# Double subscription charge?



## Sammael (Dec 3, 2009)

A few days ago, I received an e-mail teeling me that my ENW subsciption was about to expire. I thought this was a bit strange (since I thought it was on auto-renew), so I went to my control panel and re-subscribed. My card was immediately charged (I get SMS notifications for that particular card).

So, I was surprised to receive another SMS notification tonight, and the amount charged indicated ENW subscription again. Is there a glitch? I know it's not a lot of money, but I'd like to avoid a double charge every month, if possible.


----------



## Morrus (Dec 3, 2009)

How bizarre.  The admin panel says your current payment now lasts until 2 Feb 2010 (I would normally expect it to say 2 Jan 2010).

From what I can tell, you have the one subscription, but have somehow made two payments this month (by resubscribing when one was active), and so it's extended it by a month.

In theory, this means that you shouldn't get another charge until Feb 02.  

What we can do is - manually send you back $3 and reset the expiry to Jan 02 and hope that fixes it.

Or leave it, hope nothing comes out on Jan 02 and that $3 does on Feb 02.  If it takes something on Jan 02 I can always return it.

Up to you - which would you prefer?


----------



## Sammael (Dec 3, 2009)

Let's wait until January and see what's going on.


----------



## Sammael (Dec 30, 2009)

I just got charged $3. Hmmm... it's not even January yet.


----------



## Sammael (Jan 2, 2010)

...and I got charged again today. Russ, please look into this.


----------



## Morrus (Jan 2, 2010)

If you go into each item in PayPal, cancel each of them.  It's obviously been screwed up somewhere.

If you could forward me the PayPal receipts for them, I'll refund the funds.  That should settle the balance.


----------



## Sammael (Jan 11, 2010)

Hi Russ, I could not figure out how to cancel the items in PayPal, but I forwarded the two receipts to your Hotmail address. Can you check if there are two active subscriptions for my account and cancel one of them (since I expect the same thing will happen on January 30th/February 2nd)?


----------



## Morrus (Jan 11, 2010)

There aren't two active subscriptions.  I'll cancel the one that's there, but I've no idea why PayPal is sending the funds twice.

The emails you forwarded to me from PayPal say:



> -----------------------------------
> Cancelling your subscription
> -----------------------------------
> 
> ...




Is that Cancel butotn not there on your PayPal account?


----------



## Morrus (Jan 11, 2010)

I've cancelled it and refunded those last two payments (I notice one was in Euros and the other in dollards, strangely).


----------



## Sammael (Jan 12, 2010)

It appears that I am no longer a community supporter... now, if I re-subscribe, will it automatically calculate the higher cost or not?


----------



## Morrus (Jan 12, 2010)

Sammael said:


> It appears that I am no longer a community supporter... now, if I re-subscribe, will it automatically calculate the higher cost or not?




I see no reason why it would - but then I saw no reason why it did what it did the first time, either!  This whole situation perplexes me!

As far as I know, you're in the clear to resubscribe now.  Certainly that's what all the info I have is telling me.


----------



## Sammael (Jan 31, 2010)

I decided to wait and see what would happen, rather than re-subscribe.

Yesterday, I was automatically charged $3, just like previous month - and I'm a supporter once again.
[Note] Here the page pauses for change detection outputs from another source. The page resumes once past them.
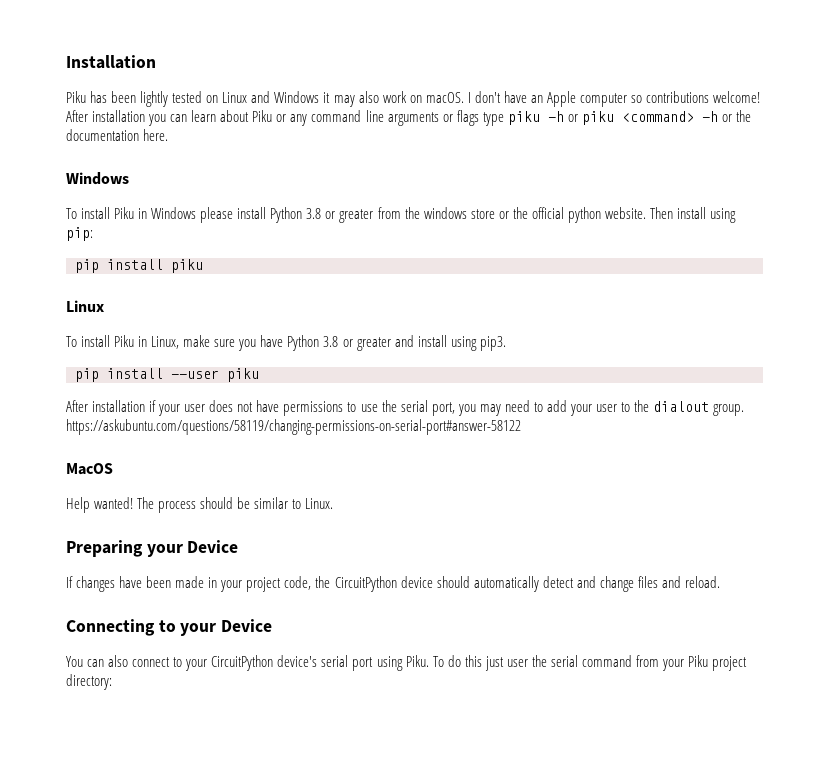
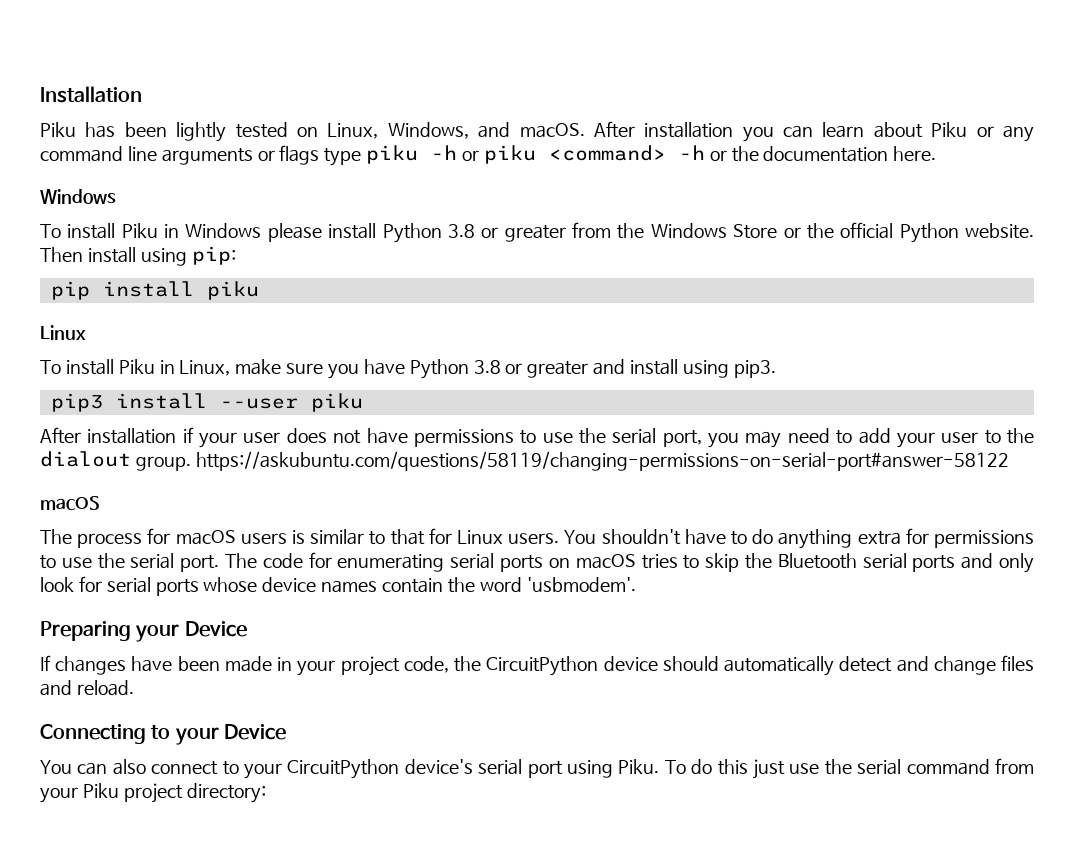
- Piku has been lightly tested on Linux and Windows it may also work on macOS. I don't have an Apple computer so contributions welcome!
+ Piku has been lightly tested on Linux, Windows, and macOS.
- To install Piku in Windows please install Python 3.8 or greater from the windows store or the official python website.
+ To install Piku in Windows please install Python 3.8 or greater from the Windows Store or the official Python website.
- pip install --user piku
+ pip3 install --user piku
  After installation if your user does not have permissions to use the serial port, you may need to add your user to the dialout group. https://askubuntu.com/questions/58119/changing-permissions-on-serial-port#answer-58122
- MacOS
- Help wanted! The process should be similar to Linux.
+ macOS
+ The process for macOS users is similar to that for Linux users. You shouldn't have to do anything extra for permissions to use the serial port. The code for enumerating serial ports on macOS tries to skip the Bluetooth serial ports and only look for serial ports whose device names contain the word 'usbmodem'.
- To do this just user the serial command from your Piku project directory:
+ To do this just use the serial command from your Piku project directory:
We'll see what happens on February 2nd (when the second charge usually happened).


----------



## Sammael (Feb 3, 2010)

And, once again, another 2.50 EUR were charged. I finally managed to cancel this secondary subscription through PayPal, though.


----------



## Morrus (Feb 7, 2010)

Sammael said:


> And, once again, another 2.50 EUR were charged. I finally managed to cancel this secondary subscription through PayPal, though.




So did a cancel option appear where there was none before?
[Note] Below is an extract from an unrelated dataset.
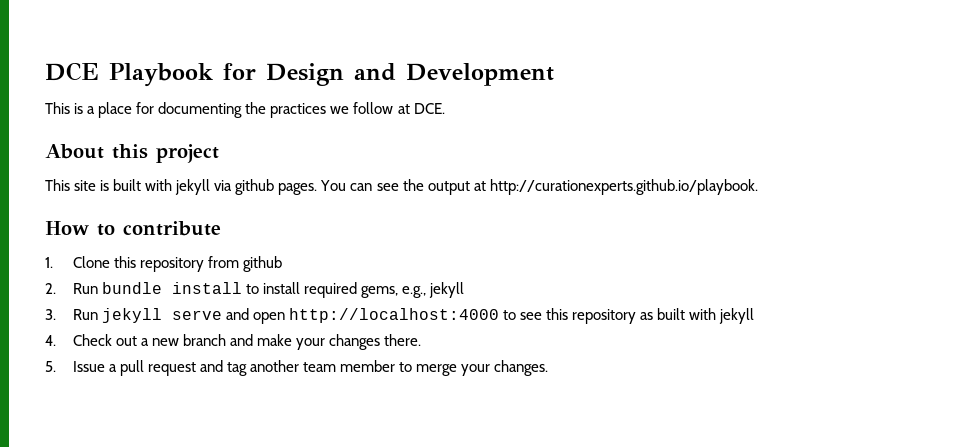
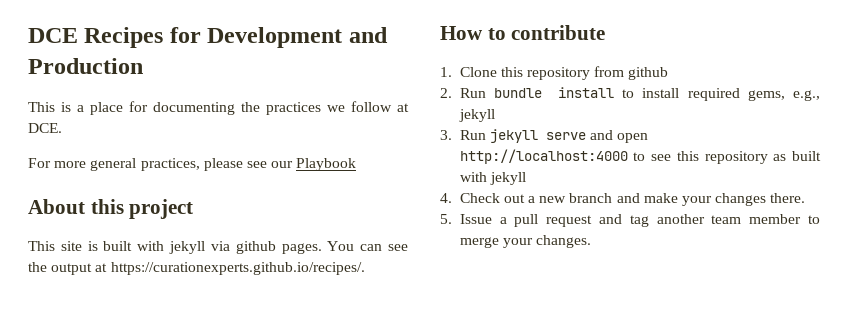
- DCE Playbook for Design and Development
+ DCE Recipes for Development and Production
+ For more general practices, please see our Playbook
- You can see the output at http://curationexperts.github.io/playbook.
+ You can see the output at https://curationexperts.github.io/recipes/.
It's really hard for me to work out what's going on because I can't see your PayPal account (which is a good thing!) 

It seems - from what your saying - that nothing I do at this end affects subscriptions created via PayPal; so even if I cancel the subscription at this end, all that does is remove the EN World permissions; the actual payment needs to be cancelled at PayPal's end.

That's if I'm following this correctly. As far as I can tell, I have no abiity to stop PayPal making the payments - only the account holder has that power. But I do have the ability to cancel this end of the account, which is the permissions.

Does that fit in with your interpretation of how it's worked out?  I need to fully establish this so I can put cautionary verbiage on the subscription page.


----------



## Sammael (Feb 7, 2010)

You are correct in all your assumptions. 

When I followed your instructions about canceling my subscription last time, I simply did not have the "Cancel Subscription" option. This time, the option *did* appear, and I was finally able to cancel.

And yes, your removal of my Community Supporter status apparently had no bearing on the PayPal subscription, and once the monthly subscription was charged, the status was reset automatically (with no action on your part).

Looking back at the whole thing, the real mystery is this: why did I receive an e-mail back in October/November telling me that my ENW subscription was about to expire and that I should re-subscribe? It was this e-mail that prompted me to re-subscribe (thinking that this was the normal procedure and that I'd have to re-subscribe every month), which caused the double subscription in the first place. You may want to look into the way automated e-mails are set up.


----------